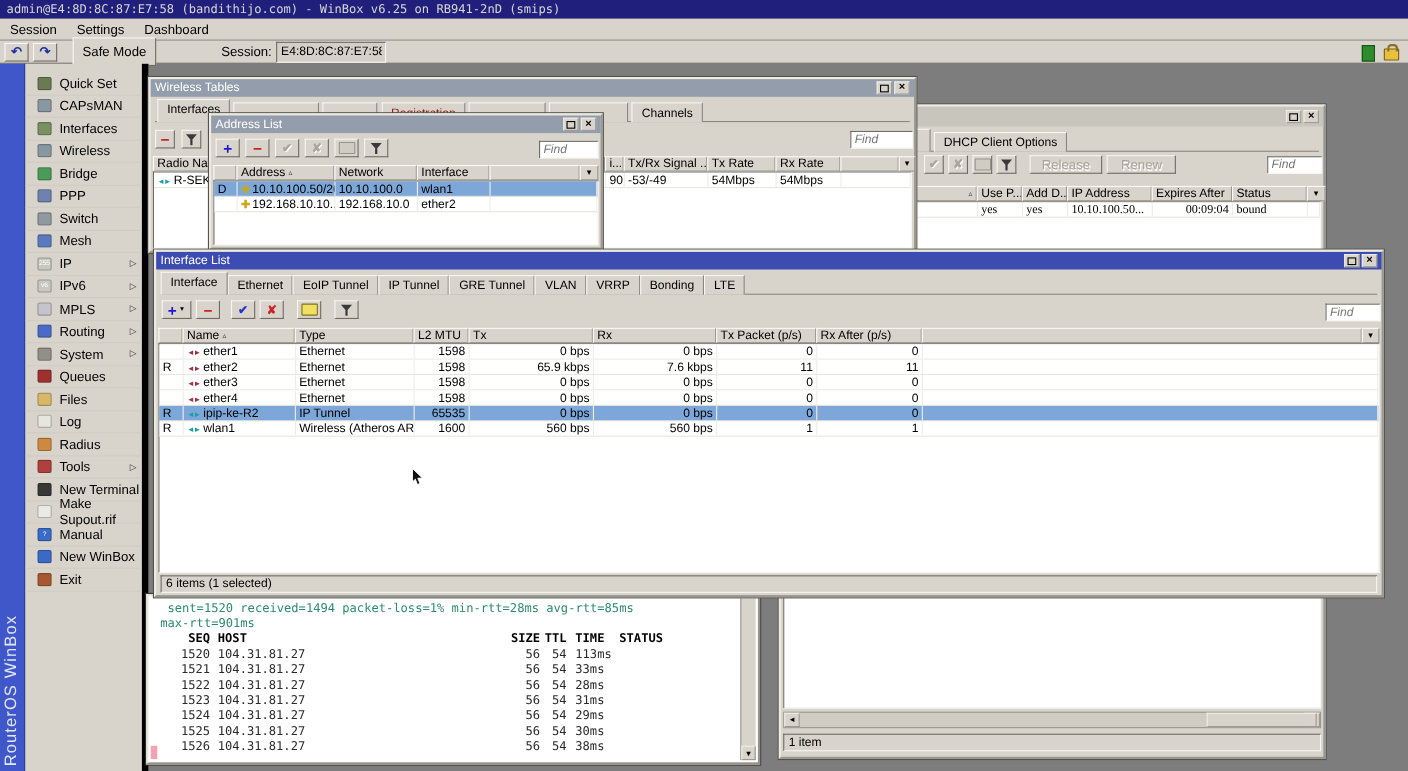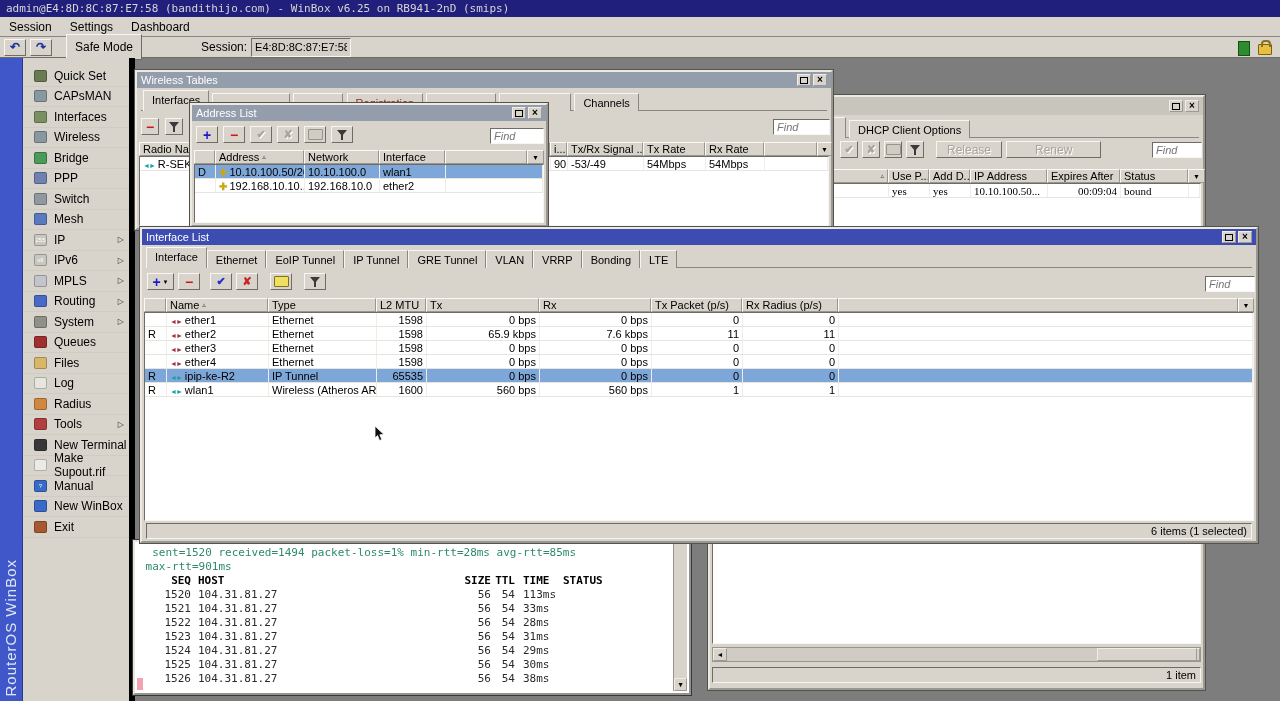--- a/index.html
+++ b/index.html
@@ -256,7 +256,7 @@
         <span class="funnel"></span>
       </span>
     <span class="btn dis" style="margin-left:8px;padding:0 10px;">Release</span>
-    <span class="btn dis" style="padding:0 28px;">Renew</span>
+    <span class="btn dis" style="padding:0 12px;">Renew</span>
   </div>
   <input class="find" style="position: absolute; left: 442px; top: 45px; width: 50px;" placeholder="Find">
   <div style="position:absolute;left:2px;top:72px;right:2px;display:grid;grid-template-columns:176px 41px 41px 77px 73px 68px 17px;">

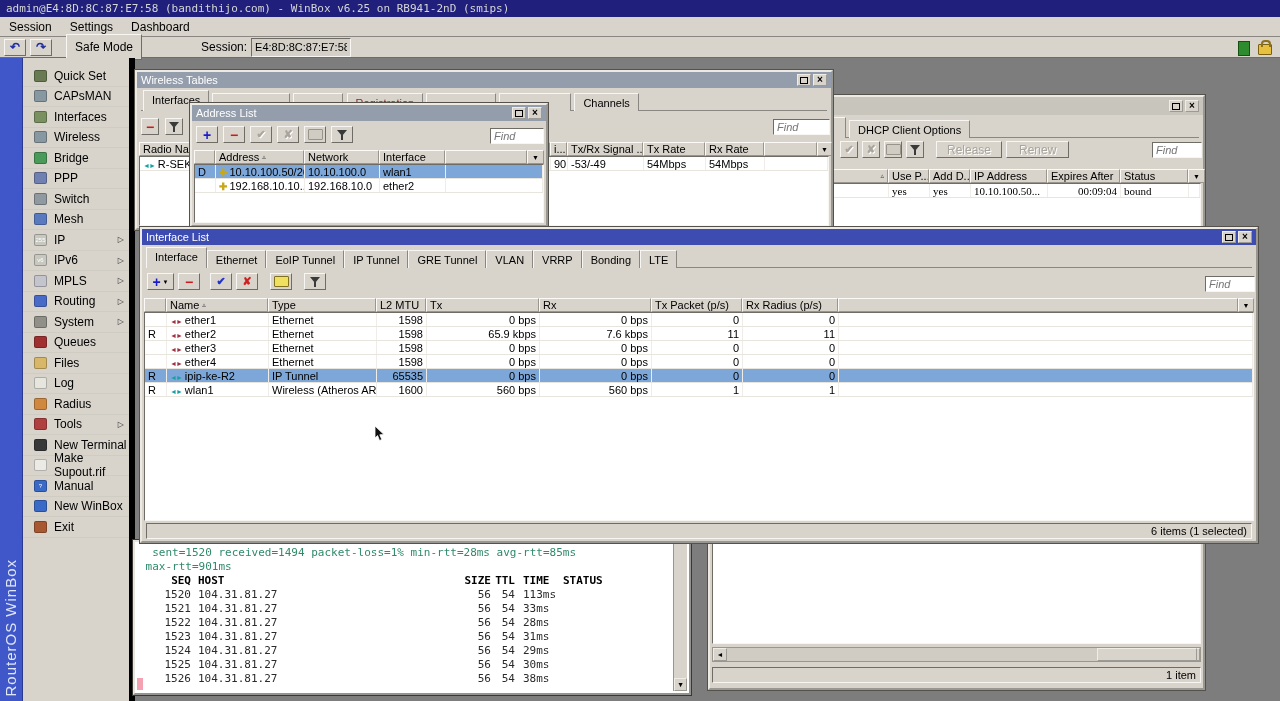--- a/index.html
+++ b/index.html
@@ -446,7 +446,7 @@
     <div class="hdr-cell">Tx</div>
     <div class="hdr-cell">Rx</div>
     <div class="hdr-cell">Tx Packet (p/s)</div>
-    <div class="hdr-cell">Rx Radius (p/s)</div>
+    <div class="hdr-cell">Rx After (p/s)</div>
     <div class="hdr-cell"></div>
     <div class="hdr-cell vbtn">▼</div>
   </div>

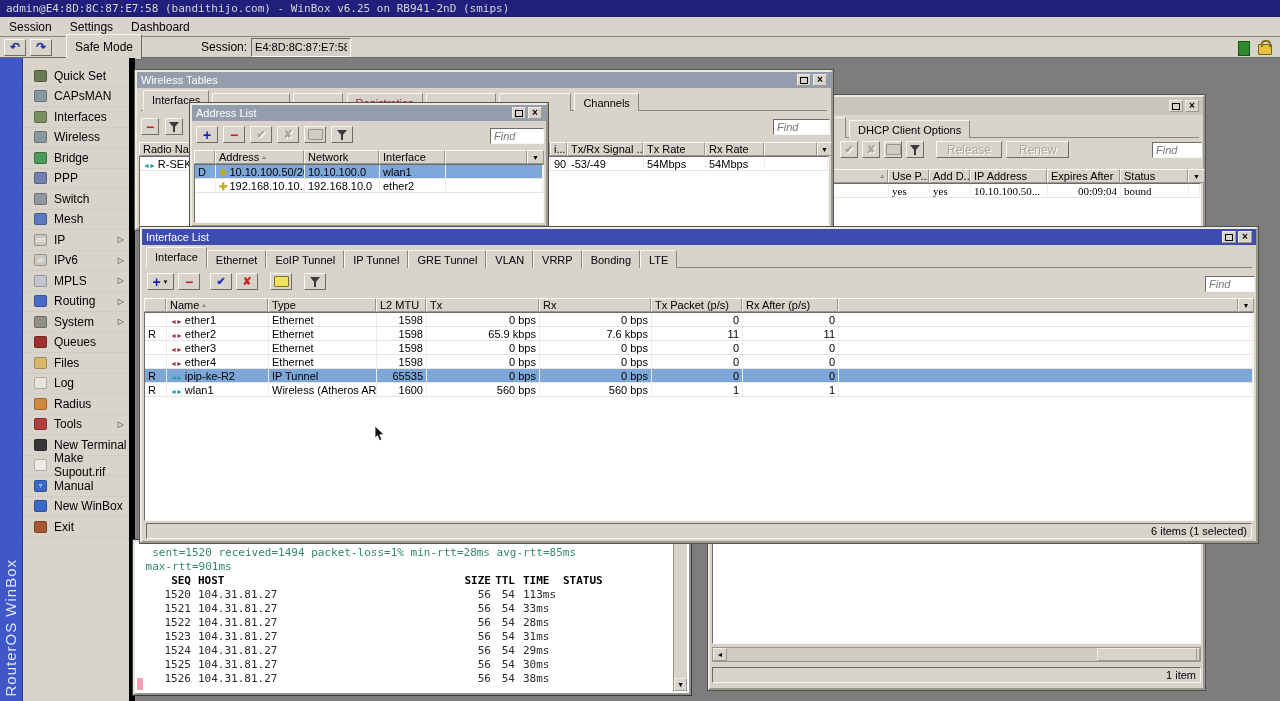--- a/index.html
+++ b/index.html
@@ -91,7 +91,7 @@
   .cross-ico{color:#c8a818;font-weight:bold;font-size:10px;margin-right:2px;}
   .listbg{position:absolute;background:#fff;border:1px solid;border-color:#6f6c66 #f8f6f2 #f8f6f2 #6f6c66;box-sizing:border-box;}
   .statusbar{position:absolute;height:16px;border:1px solid;border-color:#6f6c66 #f8f6f2 #f8f6f2 #6f6c66;
-             background:#d8d4cc;font-size:11px;line-height:15px;padding:0 4px;box-sizing:border-box;text-align:right;}
+             background:#d8d4cc;font-size:11px;line-height:15px;padding:0 4px;box-sizing:border-box;}
   
   .sb-btn{background:#d8d4cc;border:1px outset #f0ede6;display:flex;align-items:center;justify-content:center;
           font-size:7px;box-sizing:border-box;}

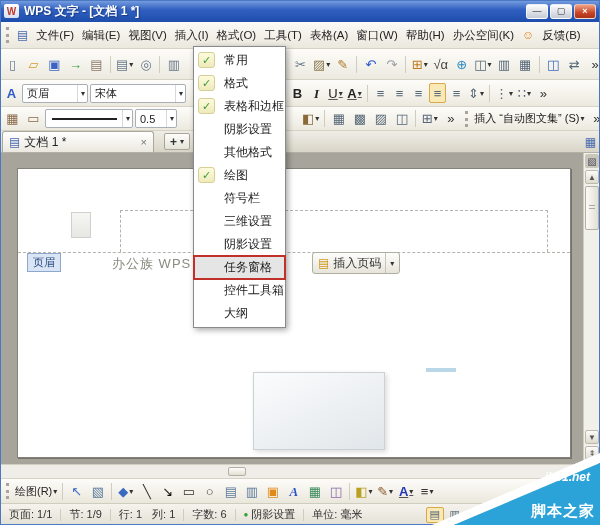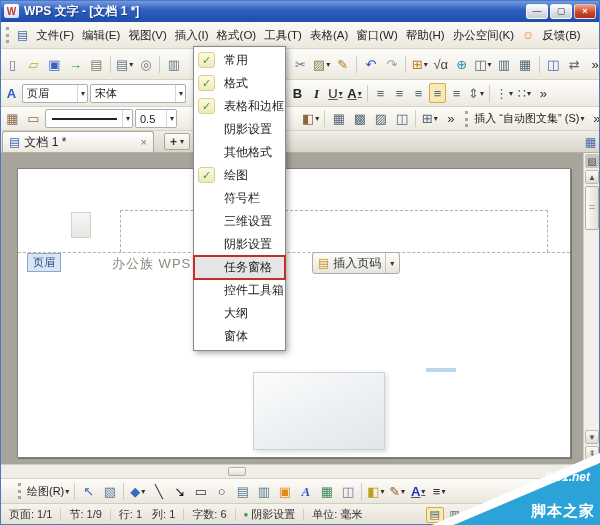--- a/index.html
+++ b/index.html
@@ -462,10 +462,6 @@
 
       <span>大纲</span>
     </div>
-    <div class="menuitem">
-
-      <span>窗体</span>
-    </div>
   </div>
 
 <div class="drawbar">

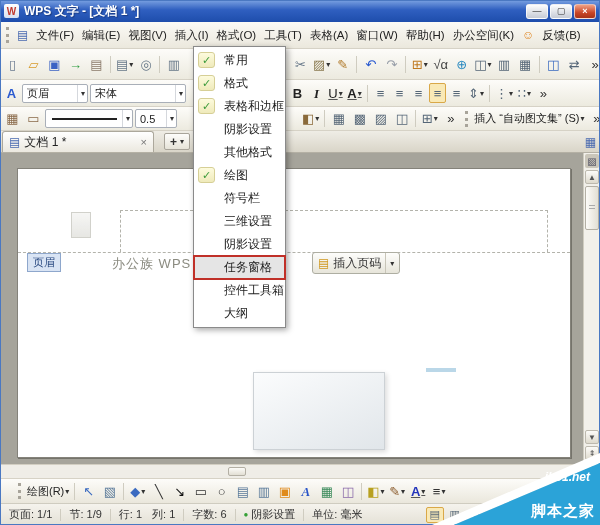--- a/index.html
+++ b/index.html
@@ -77,7 +77,7 @@
 .ck{color:#3a9a3a;font-size:11px;font-weight:bold}
 .highlighted{background:#e5e5e5;outline:2px solid #c03028;outline-offset:-1px}
 
-.drawbar{position:absolute;left:0;right:0;top:478px;height:25px;background:linear-gradient(#fdfcf9,#eae7dc);border-top:1px solid #d6d2c6;display:flex;align-items:center;padding-left:14px}
+.drawbar{position:absolute;left:0;right:0;top:478px;height:25px;background:linear-gradient(#fdfcf9,#eae7dc);border-top:1px solid #d6d2c6;display:flex;align-items:center;padding-left:2px}
 
 .statusbar{position:absolute;left:0;right:0;top:503px;height:22px;background:linear-gradient(#f5f3ed,#e4e1d6);border-top:1px solid #cfccc0;display:flex;align-items:center;padding:0 4px;font-size:11px;color:#333}
 .sseg{display:flex;align-items:center;gap:3px;padding:0 5px;white-space:nowrap}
..............................
● **TASK DESCRIPTION**:
Within the material, count each line that includes the word "drawbar", and give the total by itself.

● **WRITTEN REPLY**:
3